The Terminal Manager implements the following methods:

  • Add_Terminal: Create and add a new terminal
  • Remove_Terminal: Remove and delete a terminal
  • Find_Terminal: Find a terminal from its terminal_Id
  • Handle_Message: Route the received message to the Terminal object

Terminal Manager

#include <map> // Header file include for map
using namespace std;// STL containers are defined in std namespace
class Terminal_Message
{
public:
int Get_Terminal_Id() const;
};
class Terminal
{
public:
Terminal(int terminal_Id, int type);
void Handle_Message(const Terminal_Message *pMsg);
int Get_Terminal_Id() const;
};
class Terminal_Manager
{
typedef map<int, Terminal *> Terminal_Map;
Terminal_Map m_terminal_Map;
public:
enum Status {FAILURE, SUCCESS};
Status Add_Terminal(int terminal_Id, int type)
{
Status status;
// Check if the terminal is already present in the map. count()
// returns the total number of entries that are keyed by terminal_Id
if(m_terminal_Map.count(terminal_Id) == 0)
{
// count() returned zero, so no entries are present in the map
Terminal *pTerm = new Terminal(terminal_Id, type);
// Since map overloads the array operator [ ], it gives
// the illusion of indexing into an array. The following
// line makes an entry into the map
m_terminal_Map[terminal_Id] = pTerm;
status = SUCCESS;
}
else
{
// count() returned a non zero value, so the terminal is already
// present.
status = FAILURE;
}
return status;
}
Status Remove_Terminal(int terminal_Id)
{
Status status;
// Check if the terminal is present
if (m_terminal_Map.count(terminal_Id) == 1)
{
// Save the pointer that is being deleted from the map
Terminal *pTerm = m_terminal_Map[terminal_Id];
// Erase the entry from the map. This just frees up the memory for
// the pointer. The actual object is freed up using delete
m_terminal_Map.erase(terminal_Id);
delete pTerm;
status = SUCCESS;
}
else
{
status = FAILURE;
}
return status;
}
Terminal *Find_Terminal(int terminal_Id)
{
Terminal *pTerm;
if (m_terminal_Map.count(terminal_Id) == 1)
{
pTerm = m_terminal_Map[terminal_Id];
}
else
{
pTerm = NULL;
}
return pTerm;
}
void Handle_Message(const Terminal_Message *pMsg)
{
int terminal_Id = pMsg->Get_Terminal_Id();
Terminal *pTerm;
pTerm = Find_Terminal(terminal_Id);
if (pTerm)
{
pTerm->Handle_Message(pMsg);
}
}
};
view raw Terminal_Manager.cpp hosted with ❤ by GitHub

Routing Table

Routing Table is another pattern that can easily be implemented using map. In this routing table, a mapping is maintained from the Node Id to the Link Id. Each routing table entry is specified as a pair of Node Id and Link Id. Given a Node Id, the Routing Table returns the Link Id. We can write pretty much the same code as the previous example to implement it, but we will take a different route to implement the same functionality. This time we will use another feature of STL, the iterator.

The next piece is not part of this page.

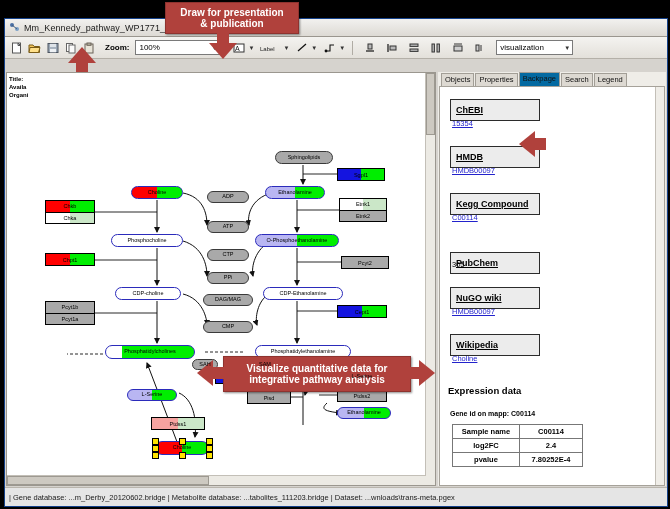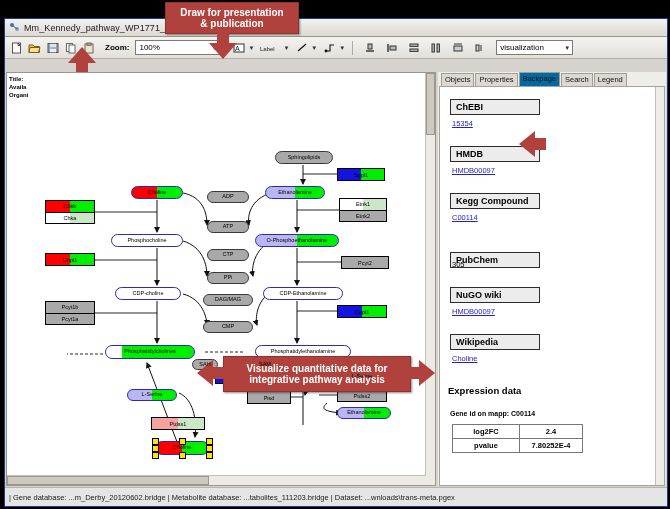"ChEBI" .dbbox { height: 16px -> 22px; text-decoration: none -> underline }
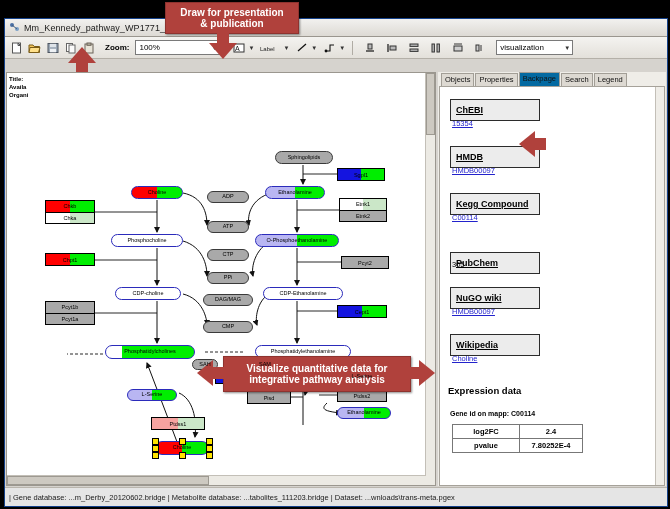"Sample name" tr { html: none -> <tr> <td>Sample name</td> <td>C00114</td> </tr> }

Think of iterators as pointers on steroids. Iterators are special types defined by the map that give the appearance of a pointer. Iterators allow you to iterate through the complete data structure. For example the iterator in a map allows you to iterate through the complete map. The iterator points to a structure containing the key (marked as first) and the actual value stored in the as second. If this sounds confusing, the following example of the Routing Table pattern should clarify things.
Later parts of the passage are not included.